Requirement → Give the listing below again in full, exactly as written.
┌──
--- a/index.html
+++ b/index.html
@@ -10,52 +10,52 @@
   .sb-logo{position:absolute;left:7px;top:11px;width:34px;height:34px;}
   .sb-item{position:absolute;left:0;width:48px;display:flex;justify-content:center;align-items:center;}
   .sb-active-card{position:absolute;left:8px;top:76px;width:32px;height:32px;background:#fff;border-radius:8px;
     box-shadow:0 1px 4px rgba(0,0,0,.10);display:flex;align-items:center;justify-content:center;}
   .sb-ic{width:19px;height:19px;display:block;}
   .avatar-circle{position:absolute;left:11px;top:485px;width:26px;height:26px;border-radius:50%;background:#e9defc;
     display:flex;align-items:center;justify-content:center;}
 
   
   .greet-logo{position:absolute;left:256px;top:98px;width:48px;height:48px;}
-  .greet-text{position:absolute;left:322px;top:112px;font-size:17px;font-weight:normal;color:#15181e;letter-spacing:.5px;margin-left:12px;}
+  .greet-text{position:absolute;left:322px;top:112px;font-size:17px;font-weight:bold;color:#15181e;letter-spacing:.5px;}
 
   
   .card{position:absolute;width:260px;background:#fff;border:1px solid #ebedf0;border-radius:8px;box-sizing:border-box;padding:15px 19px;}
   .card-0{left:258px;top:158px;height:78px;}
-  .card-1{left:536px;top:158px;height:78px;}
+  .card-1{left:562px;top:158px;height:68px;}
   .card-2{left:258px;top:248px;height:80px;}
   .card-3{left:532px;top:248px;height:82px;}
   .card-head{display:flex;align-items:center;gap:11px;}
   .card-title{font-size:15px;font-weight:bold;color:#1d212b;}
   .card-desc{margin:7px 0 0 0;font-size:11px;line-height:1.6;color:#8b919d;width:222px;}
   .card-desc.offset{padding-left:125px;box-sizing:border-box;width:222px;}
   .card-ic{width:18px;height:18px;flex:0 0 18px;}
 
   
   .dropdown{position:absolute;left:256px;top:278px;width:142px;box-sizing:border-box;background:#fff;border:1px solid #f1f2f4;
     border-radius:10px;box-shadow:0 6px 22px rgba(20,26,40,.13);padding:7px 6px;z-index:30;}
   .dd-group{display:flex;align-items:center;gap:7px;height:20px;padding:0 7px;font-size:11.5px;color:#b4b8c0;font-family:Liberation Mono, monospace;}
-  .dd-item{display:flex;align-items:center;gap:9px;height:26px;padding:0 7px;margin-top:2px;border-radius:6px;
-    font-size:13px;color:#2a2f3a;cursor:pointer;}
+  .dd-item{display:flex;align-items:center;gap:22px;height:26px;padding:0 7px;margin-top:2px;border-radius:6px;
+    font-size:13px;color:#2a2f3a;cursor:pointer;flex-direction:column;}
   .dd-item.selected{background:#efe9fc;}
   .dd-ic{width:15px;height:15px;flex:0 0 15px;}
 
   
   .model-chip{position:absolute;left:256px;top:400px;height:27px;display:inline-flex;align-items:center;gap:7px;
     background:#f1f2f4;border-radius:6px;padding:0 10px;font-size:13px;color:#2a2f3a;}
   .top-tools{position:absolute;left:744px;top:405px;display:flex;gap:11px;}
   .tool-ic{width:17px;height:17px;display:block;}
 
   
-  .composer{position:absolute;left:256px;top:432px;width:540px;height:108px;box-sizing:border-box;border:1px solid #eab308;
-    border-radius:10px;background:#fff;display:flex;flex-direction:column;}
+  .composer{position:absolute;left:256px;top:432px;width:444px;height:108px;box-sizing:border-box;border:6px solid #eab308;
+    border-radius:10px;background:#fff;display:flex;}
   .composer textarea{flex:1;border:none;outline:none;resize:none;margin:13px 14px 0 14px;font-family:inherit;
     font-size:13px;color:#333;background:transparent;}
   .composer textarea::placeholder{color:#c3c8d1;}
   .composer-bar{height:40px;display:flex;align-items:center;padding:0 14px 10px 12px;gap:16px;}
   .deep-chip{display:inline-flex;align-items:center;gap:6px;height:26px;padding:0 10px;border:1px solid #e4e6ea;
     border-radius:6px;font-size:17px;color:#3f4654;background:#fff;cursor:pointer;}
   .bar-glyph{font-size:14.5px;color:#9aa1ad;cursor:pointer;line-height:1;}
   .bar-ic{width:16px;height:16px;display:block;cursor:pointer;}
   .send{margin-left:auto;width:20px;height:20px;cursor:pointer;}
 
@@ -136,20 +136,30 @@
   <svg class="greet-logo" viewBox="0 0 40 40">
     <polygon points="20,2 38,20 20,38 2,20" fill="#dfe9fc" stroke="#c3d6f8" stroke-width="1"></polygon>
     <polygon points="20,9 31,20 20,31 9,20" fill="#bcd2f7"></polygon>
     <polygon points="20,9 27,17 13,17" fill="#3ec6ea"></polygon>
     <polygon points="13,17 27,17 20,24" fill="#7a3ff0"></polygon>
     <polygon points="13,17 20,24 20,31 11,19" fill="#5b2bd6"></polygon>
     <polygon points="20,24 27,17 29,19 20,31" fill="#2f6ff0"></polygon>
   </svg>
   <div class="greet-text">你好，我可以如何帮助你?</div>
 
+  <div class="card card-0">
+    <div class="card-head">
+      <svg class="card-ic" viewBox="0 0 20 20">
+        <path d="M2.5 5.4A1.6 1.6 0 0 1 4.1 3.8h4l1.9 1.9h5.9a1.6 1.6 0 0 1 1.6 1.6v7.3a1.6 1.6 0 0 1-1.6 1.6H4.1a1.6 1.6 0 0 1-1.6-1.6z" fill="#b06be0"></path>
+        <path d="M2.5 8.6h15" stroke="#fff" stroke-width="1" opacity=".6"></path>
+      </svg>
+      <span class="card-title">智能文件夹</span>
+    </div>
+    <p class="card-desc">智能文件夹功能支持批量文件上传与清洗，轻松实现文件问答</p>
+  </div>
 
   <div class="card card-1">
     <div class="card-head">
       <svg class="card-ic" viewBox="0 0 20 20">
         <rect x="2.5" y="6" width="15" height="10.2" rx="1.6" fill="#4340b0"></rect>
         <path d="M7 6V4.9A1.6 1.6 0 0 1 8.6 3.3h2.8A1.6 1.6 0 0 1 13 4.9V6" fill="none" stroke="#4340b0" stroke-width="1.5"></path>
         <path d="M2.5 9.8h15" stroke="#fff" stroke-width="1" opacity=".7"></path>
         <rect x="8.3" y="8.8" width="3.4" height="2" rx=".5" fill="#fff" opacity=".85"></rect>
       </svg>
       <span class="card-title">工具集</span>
└──
Reply to the exercise →
--- a/index.html
+++ b/index.html
@@ -10,52 +10,52 @@
   .sb-logo{position:absolute;left:7px;top:11px;width:34px;height:34px;}
   .sb-item{position:absolute;left:0;width:48px;display:flex;justify-content:center;align-items:center;}
   .sb-active-card{position:absolute;left:8px;top:76px;width:32px;height:32px;background:#fff;border-radius:8px;
     box-shadow:0 1px 4px rgba(0,0,0,.10);display:flex;align-items:center;justify-content:center;}
   .sb-ic{width:19px;height:19px;display:block;}
   .avatar-circle{position:absolute;left:11px;top:485px;width:26px;height:26px;border-radius:50%;background:#e9defc;
     display:flex;align-items:center;justify-content:center;}
 
   
   .greet-logo{position:absolute;left:256px;top:98px;width:48px;height:48px;}
-  .greet-text{position:absolute;left:322px;top:112px;font-size:17px;font-weight:normal;color:#15181e;letter-spacing:.5px;margin-left:12px;}
+  .greet-text{position:absolute;left:322px;top:112px;font-size:17px;font-weight:bold;color:#15181e;letter-spacing:.5px;}
 
   
   .card{position:absolute;width:260px;background:#fff;border:1px solid #ebedf0;border-radius:8px;box-sizing:border-box;padding:15px 19px;}
   .card-0{left:258px;top:158px;height:78px;}
-  .card-1{left:536px;top:158px;height:78px;}
+  .card-1{left:562px;top:158px;height:68px;}
   .card-2{left:258px;top:248px;height:80px;}
   .card-3{left:532px;top:248px;height:82px;}
   .card-head{display:flex;align-items:center;gap:11px;}
   .card-title{font-size:15px;font-weight:bold;color:#1d212b;}
   .card-desc{margin:7px 0 0 0;font-size:11px;line-height:1.6;color:#8b919d;width:222px;}
   .card-desc.offset{padding-left:125px;box-sizing:border-box;width:222px;}
   .card-ic{width:18px;height:18px;flex:0 0 18px;}
 
   
   .dropdown{position:absolute;left:256px;top:278px;width:142px;box-sizing:border-box;background:#fff;border:1px solid #f1f2f4;
     border-radius:10px;box-shadow:0 6px 22px rgba(20,26,40,.13);padding:7px 6px;z-index:30;}
   .dd-group{display:flex;align-items:center;gap:7px;height:20px;padding:0 7px;font-size:11.5px;color:#b4b8c0;font-family:Liberation Mono, monospace;}
-  .dd-item{display:flex;align-items:center;gap:9px;height:26px;padding:0 7px;margin-top:2px;border-radius:6px;
-    font-size:13px;color:#2a2f3a;cursor:pointer;}
+  .dd-item{display:flex;align-items:center;gap:22px;height:26px;padding:0 7px;margin-top:2px;border-radius:6px;
+    font-size:13px;color:#2a2f3a;cursor:pointer;flex-direction:column;}
   .dd-item.selected{background:#efe9fc;}
   .dd-ic{width:15px;height:15px;flex:0 0 15px;}
 
   
   .model-chip{position:absolute;left:256px;top:400px;height:27px;display:inline-flex;align-items:center;gap:7px;
     background:#f1f2f4;border-radius:6px;padding:0 10px;font-size:13px;color:#2a2f3a;}
   .top-tools{position:absolute;left:744px;top:405px;display:flex;gap:11px;}
   .tool-ic{width:17px;height:17px;display:block;}
 
   
-  .composer{position:absolute;left:256px;top:432px;width:540px;height:108px;box-sizing:border-box;border:1px solid #eab308;
-    border-radius:10px;background:#fff;display:flex;flex-direction:column;}
+  .composer{position:absolute;left:256px;top:432px;width:444px;height:108px;box-sizing:border-box;border:6px solid #eab308;
+    border-radius:10px;background:#fff;display:flex;}
   .composer textarea{flex:1;border:none;outline:none;resize:none;margin:13px 14px 0 14px;font-family:inherit;
     font-size:13px;color:#333;background:transparent;}
   .composer textarea::placeholder{color:#c3c8d1;}
   .composer-bar{height:40px;display:flex;align-items:center;padding:0 14px 10px 12px;gap:16px;}
   .deep-chip{display:inline-flex;align-items:center;gap:6px;height:26px;padding:0 10px;border:1px solid #e4e6ea;
     border-radius:6px;font-size:17px;color:#3f4654;background:#fff;cursor:pointer;}
   .bar-glyph{font-size:14.5px;color:#9aa1ad;cursor:pointer;line-height:1;}
   .bar-ic{width:16px;height:16px;display:block;cursor:pointer;}
   .send{margin-left:auto;width:20px;height:20px;cursor:pointer;}
 
@@ -136,20 +136,30 @@
   <svg class="greet-logo" viewBox="0 0 40 40">
     <polygon points="20,2 38,20 20,38 2,20" fill="#dfe9fc" stroke="#c3d6f8" stroke-width="1"></polygon>
     <polygon points="20,9 31,20 20,31 9,20" fill="#bcd2f7"></polygon>
     <polygon points="20,9 27,17 13,17" fill="#3ec6ea"></polygon>
     <polygon points="13,17 27,17 20,24" fill="#7a3ff0"></polygon>
     <polygon points="13,17 20,24 20,31 11,19" fill="#5b2bd6"></polygon>
     <polygon points="20,24 27,17 29,19 20,31" fill="#2f6ff0"></polygon>
   </svg>
   <div class="greet-text">你好，我可以如何帮助你?</div>
 
+  <div class="card card-0">
+    <div class="card-head">
+      <svg class="card-ic" viewBox="0 0 20 20">
+        <path d="M2.5 5.4A1.6 1.6 0 0 1 4.1 3.8h4l1.9 1.9h5.9a1.6 1.6 0 0 1 1.6 1.6v7.3a1.6 1.6 0 0 1-1.6 1.6H4.1a1.6 1.6 0 0 1-1.6-1.6z" fill="#b06be0"></path>
+        <path d="M2.5 8.6h15" stroke="#fff" stroke-width="1" opacity=".6"></path>
+      </svg>
+      <span class="card-title">智能文件夹</span>
+    </div>
+    <p class="card-desc">智能文件夹功能支持批量文件上传与清洗，轻松实现文件问答</p>
+  </div>
 
   <div class="card card-1">
     <div class="card-head">
       <svg class="card-ic" viewBox="0 0 20 20">
         <rect x="2.5" y="6" width="15" height="10.2" rx="1.6" fill="#4340b0"></rect>
         <path d="M7 6V4.9A1.6 1.6 0 0 1 8.6 3.3h2.8A1.6 1.6 0 0 1 13 4.9V6" fill="none" stroke="#4340b0" stroke-width="1.5"></path>
         <path d="M2.5 9.8h15" stroke="#fff" stroke-width="1" opacity=".7"></path>
         <rect x="8.3" y="8.8" width="3.4" height="2" rx=".5" fill="#fff" opacity=".85"></rect>
       </svg>
       <span class="card-title">工具集</span>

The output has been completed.